FWBL sold to UAE entity for $14.6m
Cabinet clears first privatisation under IGCT Act; signing to take place today

Pakistan's federal cabinet on Thursday approved the sale of its 100% stakes in a state-owned small commercial bank for $14.6 million (Rs4.1 billion) to a United Arab Emirates government-nominated entity under a negotiated deal.
Besides selling the entity for $14.6 million, the government has also allowed the new buyer to meet the total minimum capital requirement of Rs10 billion for the bank over a period of five years. The bank's equity as of December last year was Rs3.2 billion, and the buyer will inject Rs6.8 billion more to meet the minimum requirement.
Headed by Prime Minister Shehbaz Sharif, the federal cabinet approved the sale of its entire 82.64% shareholding in the First Women Bank Limited (FWBL) to a UAE government-nominated entity, International Holding Company (IHC), according to government officials.
The Privatisation Commission did not officially comment on the development, but a senior official said it was a "small ticket item but an important development due to the market position of the buyer." The Prime Minister's Office also did not disclose the details of the deal, keeping it under wraps.
Officials said the UAE entity had valued the bank at Rs5 billion ($17.7 million). At this value, the government will receive $14.6 million (Rs4.1 billion) for its 82.64% stake. Despite being a small transaction, the deal holds significance as it marks the first sale under Prime Minister Shehbaz Sharif's government.
The deal has been approved under a government-to-government (G2G) framework agreement by the Inter-Governmental Commercial Transactions (IGCT) Act, 2022. The law exempts competitive bidding for such sales, though the Privatisation Ordinance of 2001 mandates it for state assets. The sale purchase agreement is expected to be signed today (Friday) in the presence of the prime minister.
The IHC is not a majority-government owned firm and is a private entity but the government has concluded the transaction under the IGCT law that was meant for negotiated deal with the foreign governments. The senior government functionary said that the law only requires the involvement of a foreign government and there is no restriction to strike negotiated deals only with the majority-government owned firms.

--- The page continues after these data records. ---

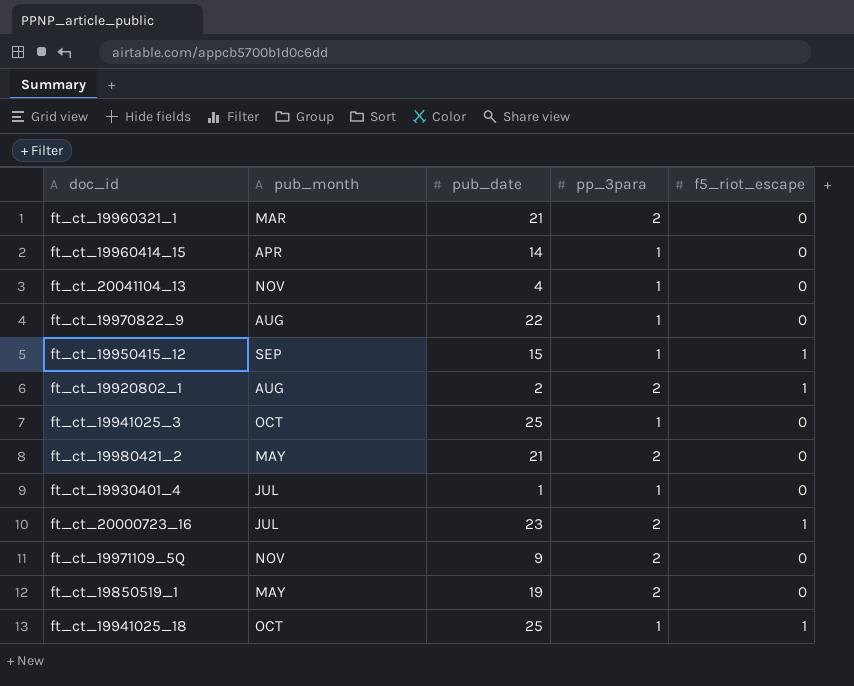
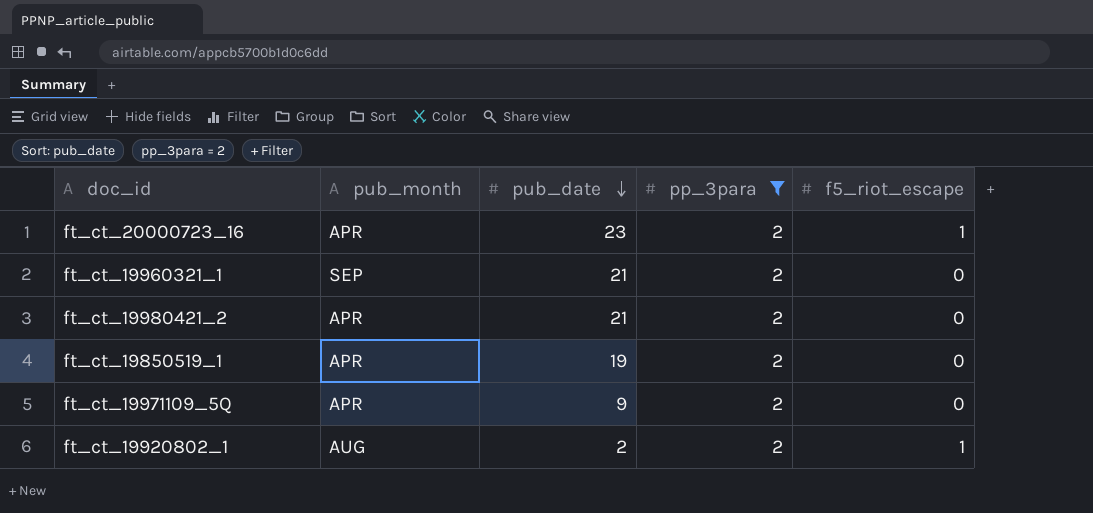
filter: none -> pp_3para = 2
row order: none -> pub_date descending
ft_ct_20000723_16 | pub_month: JUL -> APR
ft_ct_19960321_1 | pub_month: MAR -> SEP
ft_ct_19980421_2 | pub_month: MAY -> APR
ft_ct_19850519_1 | pub_month: MAY -> APR
ft_ct_19971109_5Q | pub_month: NOV -> APR

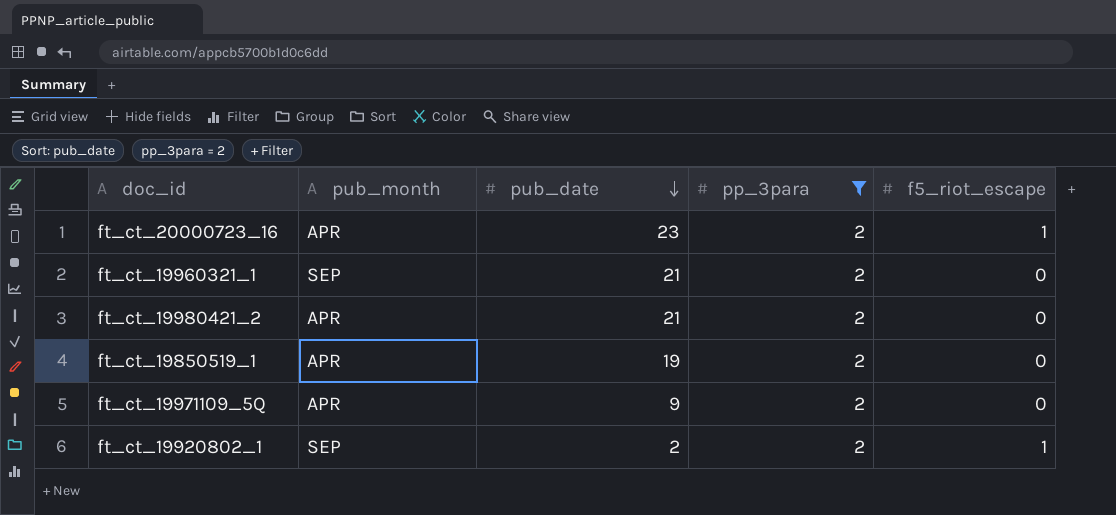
ft_ct_19920802_1 | pub_month: AUG -> SEP

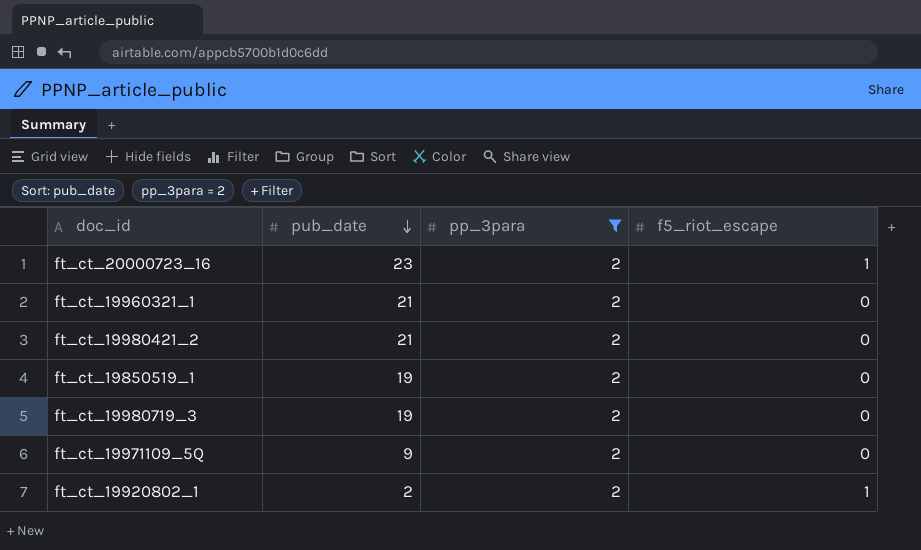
column pub_month | position: 2 -> none
row ft_ct_19980719_3: none -> 19 | 2 | 0

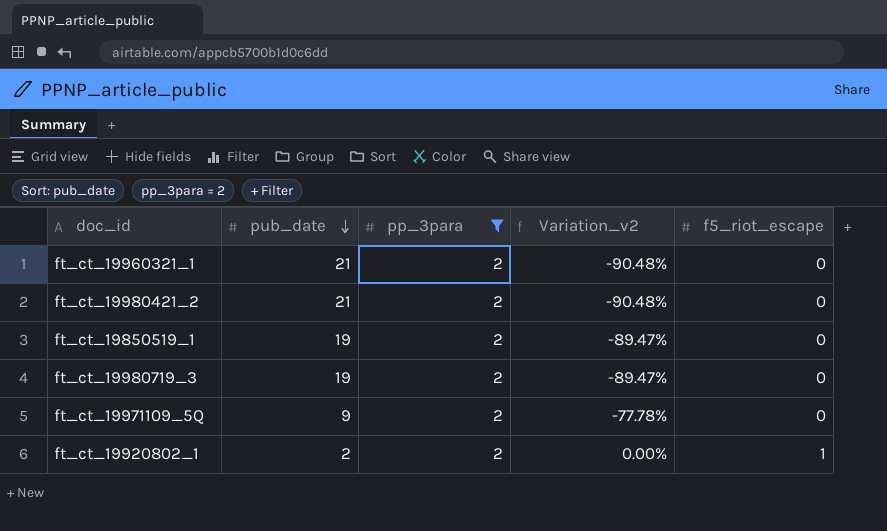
column Variation_v2 | formula: none -> ([pp_3para] - [pub_date]) / [pub_date]
row ft_ct_20000723_16: 23 | 2 | 1 -> none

Sheikh Tahnoon bin Zayed Al Nahyan chairs the IHC, which holds assets worth around $240 billion across 1,300 subsidiaries in sectors such as asset management, healthcare, real estate, marine, technology, financial services, food, and utilities.
Defending the low price, the government functionary said the Rs4.1 billion valuation was higher than the Rs3.7 billion reference price approved by the Cabinet Committee on Inter-Governmental Commercial Transactions (CCoIGCT) on Tuesday, chaired by Deputy Prime Minister Ishaq Dar. Instead of taking the maximum Rs3.4 billion under the market multiples formula, the financial adviser determined the Rs3 billion value through a weighted average of three different valuation methods.
The Pakistan Democratic Movement (PDM) government had enacted the IGCT law to fast-track sales of state assets to Gulf nations for raising funds and avoiding sovereign default. However, no major transaction has been completed so far. In 2023, the PDM government signed long-term concession agreements with AD Ports of Dubai for managing berths at Karachi Port.
The First Women Bank Limited was established in 1989 to promote financial inclusion for women, though it also performs regular banking operations. As of December 2023, its total assets stood at Rs65.9 billion against liabilities of Rs62.8 billion. It was placed on the privatisation list in 1994 and took 31 years to privatise under this negotiated deal with a singl buyer. The central bank has stopped issuing new commercial banking licences, giving the buyer a unique opportunity to expand FWBL without needing a new licence. The Rs4.1 billion sale price was slightly above the bank's Rs3.2 billion net equity.
The Privatisation Commission has so far failed to sell major loss-making entities such as power distribution companies and Pakistan International Airlines (PIA). Officials, however, hope that PIA could be sold by the end of November, though reports suggest the process may take longer.
The sale of the First Women Bank marks the fifth attempt at its privatisation. FWBL operates 42 branches across 24 cities. Its minor shareholders include Habib Bank Limited (5.78%), MCB Bank (5.78%), and smaller stakes by Allied Bank, National Bank of Pakistan, and United Bank Limited. The new buyer plans to increase branches to 200 in the medium term. The IHC has been allowed to immediately retrench up to 10% of the total workforce, but the remaining employees cannot be laid off for at least a year and a half year, according to the government officials.